Your answer should be every line below that includes the word "Própýlparahýdroxýbensóat".

▬▬▬▬▬▬▬▬▬▬

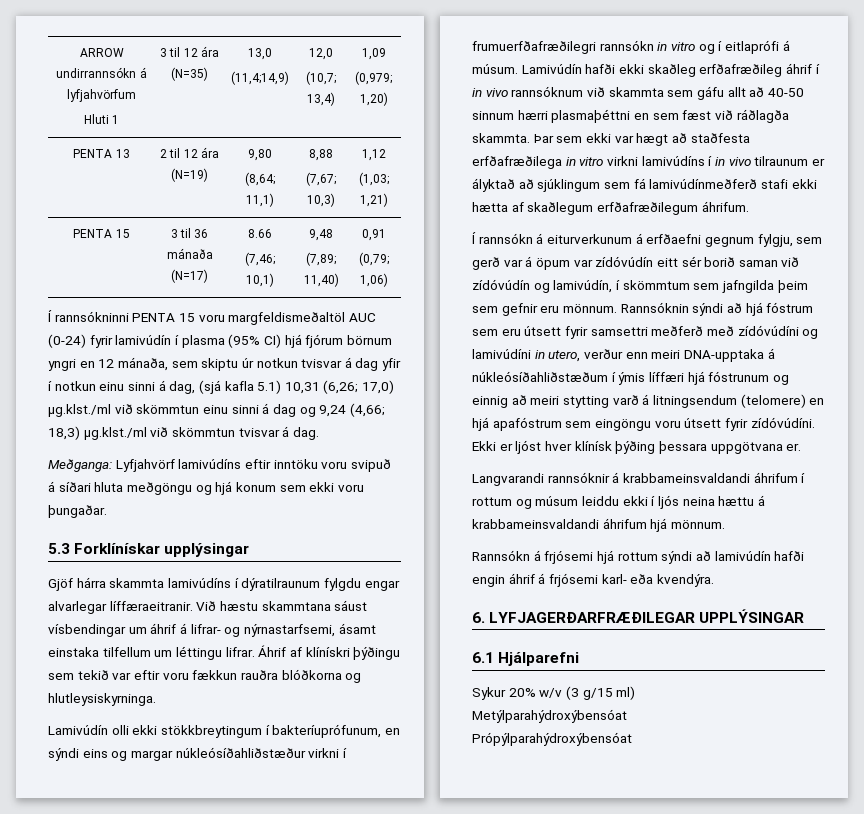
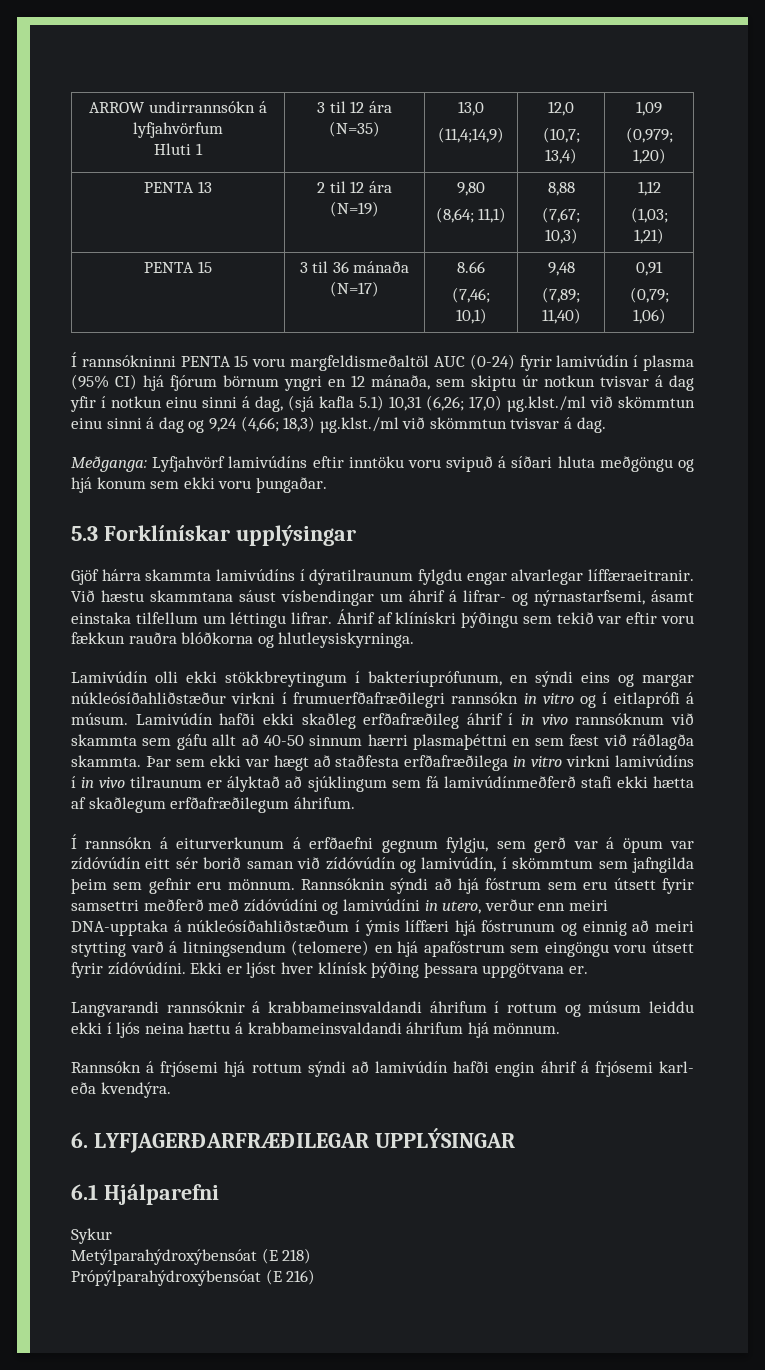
- Sykur 20% w/v (3 g/15 ml)
+ Sykur
- Metýlparahýdroxýbensóat
+ Metýlparahýdroxýbensóat (E 218)
- Própýlparahýdroxýbensóat
+ Própýlparahýdroxýbensóat (E 216)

▬▬▬▬▬▬▬▬▬▬

**YOUR RESPONSE:**
- Própýlparahýdroxýbensóat
+ Própýlparahýdroxýbensóat (E 216)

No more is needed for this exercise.